2007-07-06 Thread Ralf Gerlich
Hi once more!

Ralf Gerlich wrote:
 I can assure you that I will provide support to you with everything I
 learned about scenery design, file formats and coordinate systems in the
 FlightGear world. I will not be able to assist you much in coding, and
 specifically not in the area of 3D programming, but I will try to do my
 very best to help you being successful in the areas I can help with.

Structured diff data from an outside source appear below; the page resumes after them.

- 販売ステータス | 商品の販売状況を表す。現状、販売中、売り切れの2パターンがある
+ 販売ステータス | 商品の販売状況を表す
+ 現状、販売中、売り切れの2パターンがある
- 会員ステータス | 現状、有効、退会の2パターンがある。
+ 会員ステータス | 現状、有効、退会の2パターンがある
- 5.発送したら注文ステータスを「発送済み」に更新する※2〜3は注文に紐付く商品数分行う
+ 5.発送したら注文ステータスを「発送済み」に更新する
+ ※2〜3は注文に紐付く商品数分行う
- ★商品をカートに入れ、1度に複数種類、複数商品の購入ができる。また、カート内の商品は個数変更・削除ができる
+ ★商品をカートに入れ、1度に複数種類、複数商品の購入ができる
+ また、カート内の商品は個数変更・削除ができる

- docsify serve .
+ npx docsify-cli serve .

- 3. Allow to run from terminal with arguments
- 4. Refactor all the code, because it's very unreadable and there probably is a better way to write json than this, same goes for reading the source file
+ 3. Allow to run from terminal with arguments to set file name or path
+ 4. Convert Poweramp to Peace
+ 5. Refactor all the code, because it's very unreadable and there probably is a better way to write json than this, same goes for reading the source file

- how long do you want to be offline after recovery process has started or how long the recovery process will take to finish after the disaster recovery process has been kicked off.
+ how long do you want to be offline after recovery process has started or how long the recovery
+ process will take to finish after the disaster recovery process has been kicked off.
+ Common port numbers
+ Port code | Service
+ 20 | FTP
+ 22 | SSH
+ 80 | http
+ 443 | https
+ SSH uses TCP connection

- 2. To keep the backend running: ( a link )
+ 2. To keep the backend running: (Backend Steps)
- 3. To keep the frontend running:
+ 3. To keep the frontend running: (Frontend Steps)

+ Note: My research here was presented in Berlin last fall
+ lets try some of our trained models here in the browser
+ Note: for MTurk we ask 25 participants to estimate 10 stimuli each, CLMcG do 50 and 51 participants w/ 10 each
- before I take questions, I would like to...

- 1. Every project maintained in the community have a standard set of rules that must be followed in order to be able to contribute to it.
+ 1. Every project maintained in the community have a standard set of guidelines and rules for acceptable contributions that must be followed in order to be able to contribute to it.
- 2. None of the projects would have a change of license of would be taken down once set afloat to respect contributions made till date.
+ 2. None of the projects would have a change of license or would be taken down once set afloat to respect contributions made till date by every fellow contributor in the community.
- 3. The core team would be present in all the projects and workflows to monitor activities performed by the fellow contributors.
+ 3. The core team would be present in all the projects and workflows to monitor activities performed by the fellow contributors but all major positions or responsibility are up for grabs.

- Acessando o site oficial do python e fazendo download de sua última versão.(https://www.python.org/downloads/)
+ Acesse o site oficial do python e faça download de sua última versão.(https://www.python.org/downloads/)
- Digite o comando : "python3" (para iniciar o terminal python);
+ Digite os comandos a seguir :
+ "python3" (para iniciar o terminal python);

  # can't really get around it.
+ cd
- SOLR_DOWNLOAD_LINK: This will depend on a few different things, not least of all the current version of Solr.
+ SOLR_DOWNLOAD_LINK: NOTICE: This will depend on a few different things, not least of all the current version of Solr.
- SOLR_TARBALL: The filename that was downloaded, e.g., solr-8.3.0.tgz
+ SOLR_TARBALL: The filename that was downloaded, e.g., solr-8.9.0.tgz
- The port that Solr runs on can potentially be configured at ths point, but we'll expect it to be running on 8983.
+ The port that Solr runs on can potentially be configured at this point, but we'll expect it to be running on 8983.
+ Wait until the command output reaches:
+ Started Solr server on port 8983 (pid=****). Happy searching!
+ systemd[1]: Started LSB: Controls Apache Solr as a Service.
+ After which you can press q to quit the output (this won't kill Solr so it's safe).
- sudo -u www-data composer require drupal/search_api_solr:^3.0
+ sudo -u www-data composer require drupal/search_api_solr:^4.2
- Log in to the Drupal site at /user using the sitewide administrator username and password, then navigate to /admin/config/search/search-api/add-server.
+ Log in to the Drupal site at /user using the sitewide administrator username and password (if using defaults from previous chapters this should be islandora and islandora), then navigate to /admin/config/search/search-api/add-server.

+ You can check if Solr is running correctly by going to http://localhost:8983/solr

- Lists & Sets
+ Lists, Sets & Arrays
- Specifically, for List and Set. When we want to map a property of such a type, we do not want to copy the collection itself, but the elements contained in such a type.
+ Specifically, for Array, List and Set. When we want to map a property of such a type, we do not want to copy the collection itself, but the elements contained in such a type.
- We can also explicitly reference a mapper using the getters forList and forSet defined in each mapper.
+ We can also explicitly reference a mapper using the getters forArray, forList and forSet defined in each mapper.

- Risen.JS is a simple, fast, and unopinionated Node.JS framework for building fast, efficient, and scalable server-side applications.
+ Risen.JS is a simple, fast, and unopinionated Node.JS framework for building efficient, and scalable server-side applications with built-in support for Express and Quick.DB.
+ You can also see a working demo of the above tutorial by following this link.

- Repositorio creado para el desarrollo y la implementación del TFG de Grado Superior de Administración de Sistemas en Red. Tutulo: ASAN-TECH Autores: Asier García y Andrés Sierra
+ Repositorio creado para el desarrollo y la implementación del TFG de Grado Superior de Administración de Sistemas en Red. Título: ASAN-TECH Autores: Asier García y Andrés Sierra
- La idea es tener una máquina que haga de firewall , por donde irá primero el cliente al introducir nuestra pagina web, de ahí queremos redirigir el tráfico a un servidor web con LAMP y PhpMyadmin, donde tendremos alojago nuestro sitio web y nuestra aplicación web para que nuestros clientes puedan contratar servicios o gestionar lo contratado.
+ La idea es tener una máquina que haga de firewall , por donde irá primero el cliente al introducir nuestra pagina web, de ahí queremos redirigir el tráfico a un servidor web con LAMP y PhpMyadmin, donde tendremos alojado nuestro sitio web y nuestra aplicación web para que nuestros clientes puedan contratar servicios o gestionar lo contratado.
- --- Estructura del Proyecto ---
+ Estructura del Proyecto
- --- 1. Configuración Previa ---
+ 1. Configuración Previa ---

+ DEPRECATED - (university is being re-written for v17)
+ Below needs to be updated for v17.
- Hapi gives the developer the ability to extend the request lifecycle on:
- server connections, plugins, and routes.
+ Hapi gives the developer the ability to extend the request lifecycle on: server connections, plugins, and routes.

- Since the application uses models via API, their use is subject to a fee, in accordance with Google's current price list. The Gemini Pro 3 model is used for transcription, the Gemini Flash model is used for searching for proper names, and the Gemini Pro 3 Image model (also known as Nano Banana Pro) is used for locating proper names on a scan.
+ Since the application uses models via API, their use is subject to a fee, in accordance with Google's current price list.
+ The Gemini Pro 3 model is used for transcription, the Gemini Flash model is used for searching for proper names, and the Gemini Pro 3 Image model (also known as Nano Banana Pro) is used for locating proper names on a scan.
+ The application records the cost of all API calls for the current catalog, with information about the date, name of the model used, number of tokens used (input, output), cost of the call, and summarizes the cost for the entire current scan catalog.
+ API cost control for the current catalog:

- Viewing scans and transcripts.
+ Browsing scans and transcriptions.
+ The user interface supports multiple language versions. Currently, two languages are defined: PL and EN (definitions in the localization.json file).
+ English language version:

So why not start right now? (forgive me if you already know a lot of the
following).

So what we have in the database is a logical setup of the terrain data
in terms of polygons describing aerial features (forest, town, cities,
etc.) in terms of polylines describing linear features (roads,
railroads, small streams, etc.)

Logical setup means that the data is not yet directly associated with
a texture or in case of linear features also with a width, but this is
typically done when extracting the data from the database and converting
it to a TerraGear-friendly format in the TerraGear working directory. So
the actual association of type of landcover and a texture is established
by the script that does the conversion.

Instead of converting the data to a TerraGear working directory it would
be possible to convert it to a file format useable by your scenery
engine, in which the polygons and lines would be associated with a
display type defining texture and markings, and in case of the lines
also with a width.

The positions in the database are in WGS84 format, i.e. in geodesic
coordinates according to the WGS84 ellipsoid approximation of the
earth's surface.

You can use the functions in simgear/math/SGGeodesy.hxx to convert these
to cartesian coordinates. These functions are, however, a bit
computationally expensive - at least when used hundreds or thousands of
times per frame - so a pre-calculation of the actual cartesian
coordinates used for display would be a good idea.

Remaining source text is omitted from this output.